◆ **Activity**:
From the records below, set down exactly the lines starting with the line that contains "node version 12.x" and going on through the line that contains "If you want". Nothing else is wanted.

◆ **Records**:
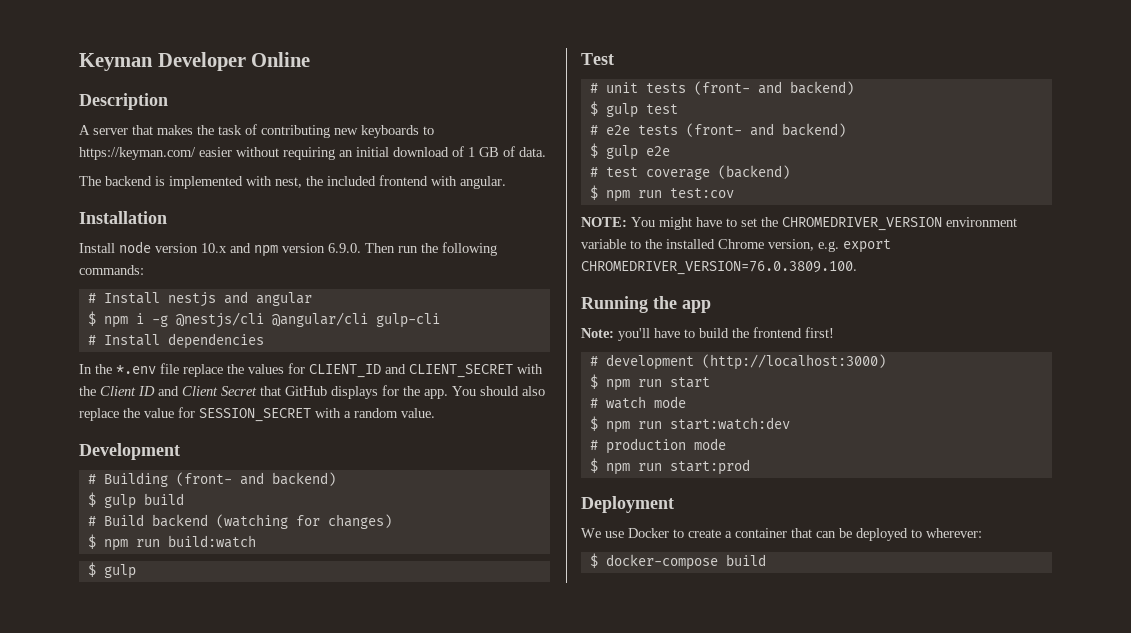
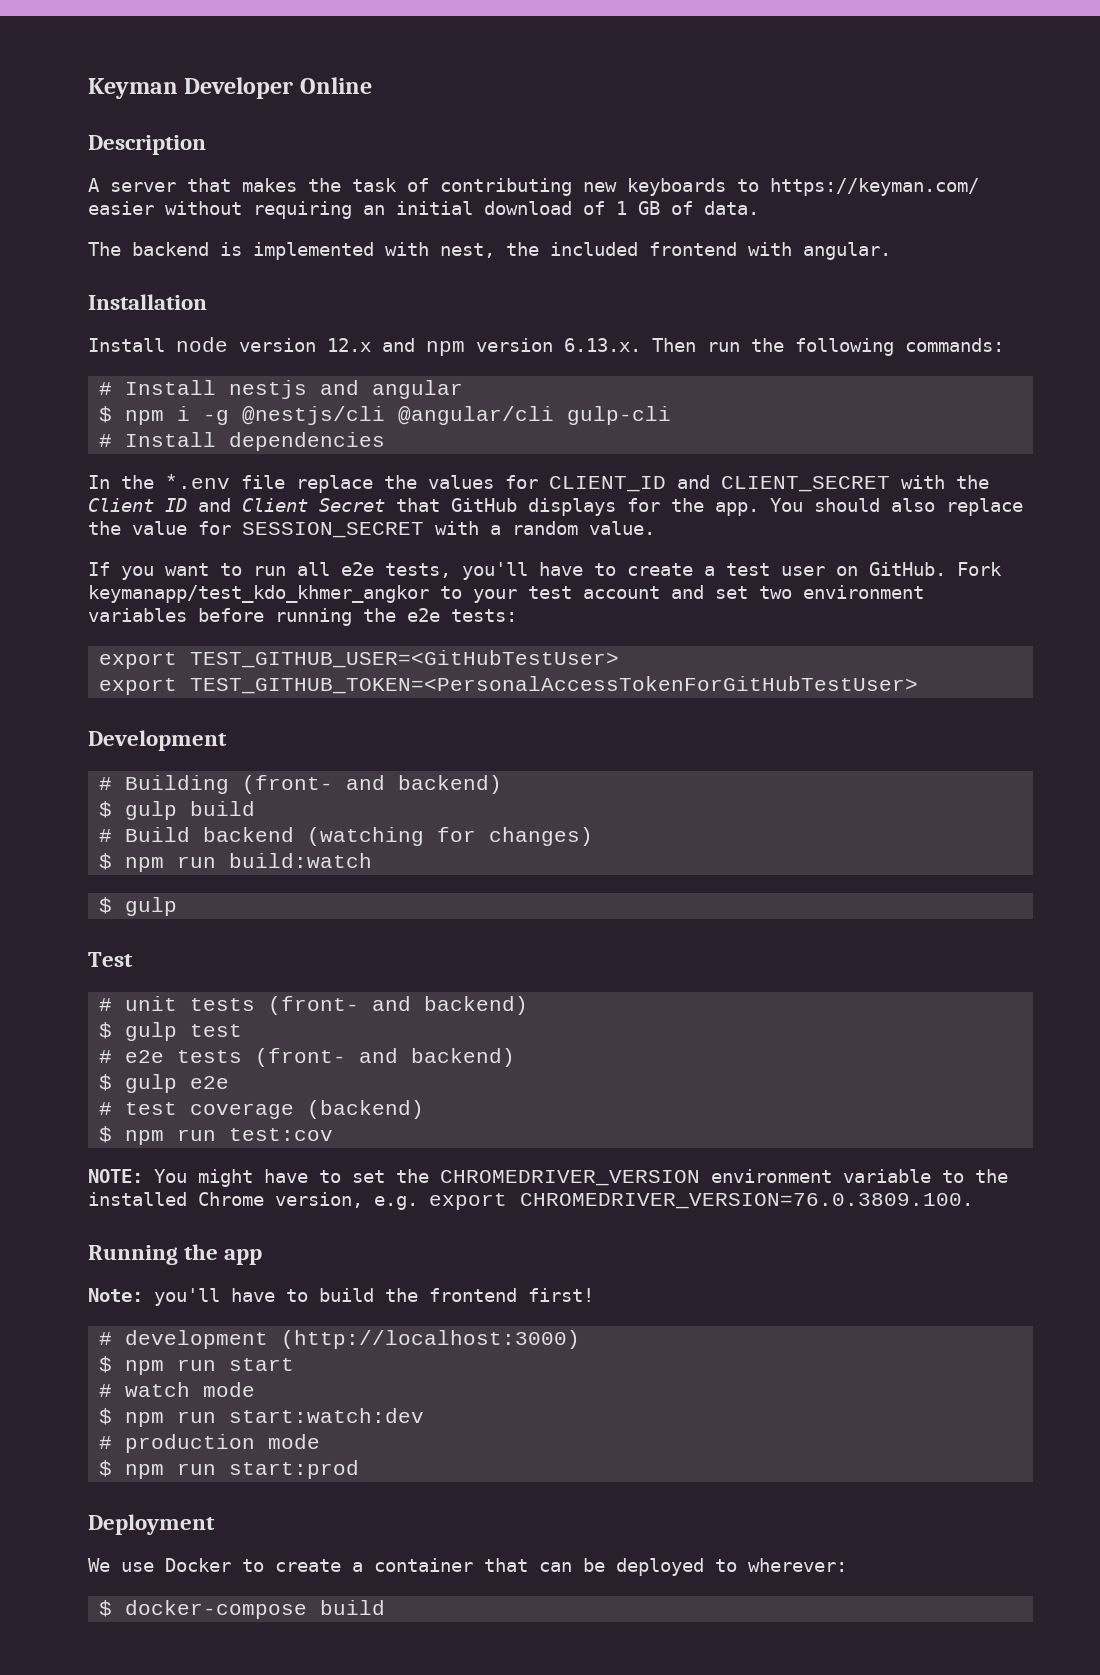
- Install node version 10.x and npm version 6.9.0. Then run the following commands:
+ Install node version 12.x and npm version 6.13.x. Then run the following commands:
+ If you want to run all e2e tests, you'll have to create a test user on GitHub. Fork keymanapp/test_kdo_khmer_angkor to your test account and set two environment variables before running the e2e tests:
+ export TEST_GITHUB_USER=<GitHubTestUser>
+ export TEST_GITHUB_TOKEN=<PersonalAccessTokenForGitHubTestUser>

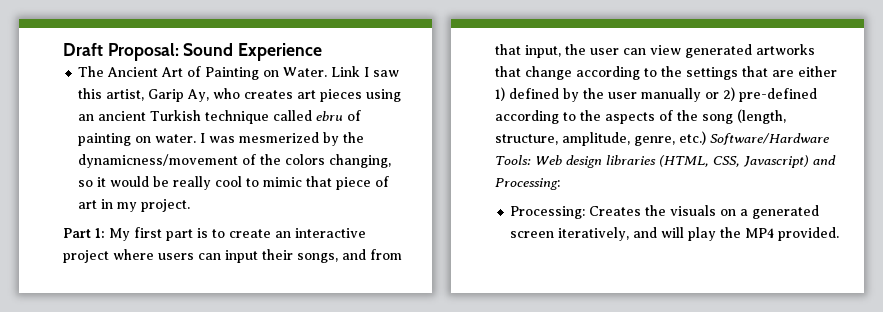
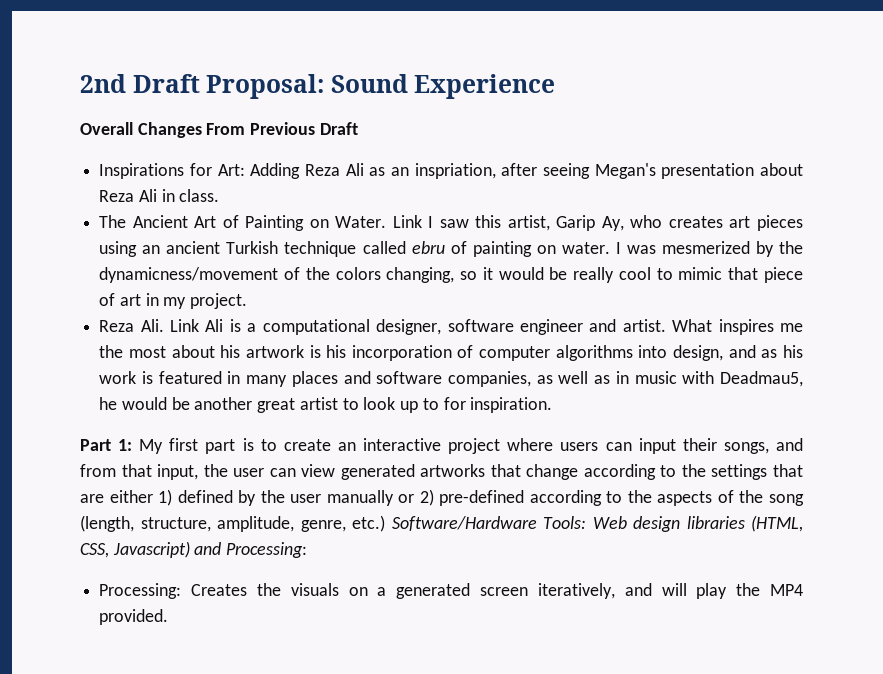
- Draft Proposal: Sound Experience
+ 2nd Draft Proposal: Sound Experience
+ Overall Changes From Previous Draft
+ Inspirations for Art: Adding Reza Ali as an inspriation, after seeing Megan's presentation about Reza Ali in class.
+ Reza Ali. Link Ali is a computational designer, software engineer and artist. What inspires me the most about his artwork is his incorporation of computer algorithms into design, and as his work is featured in many places and software companies, as well as in music with Deadmau5, he would be another great artist to look up to for inspiration.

◆ **Output for this exercise**:
+ Install node version 12.x and npm version 6.13.x. Then run the following commands:
+ If you want to run all e2e tests, you'll have to create a test user on GitHub. Fork keymanapp/test_kdo_khmer_angkor to your test account and set two environment variables before running the e2e tests:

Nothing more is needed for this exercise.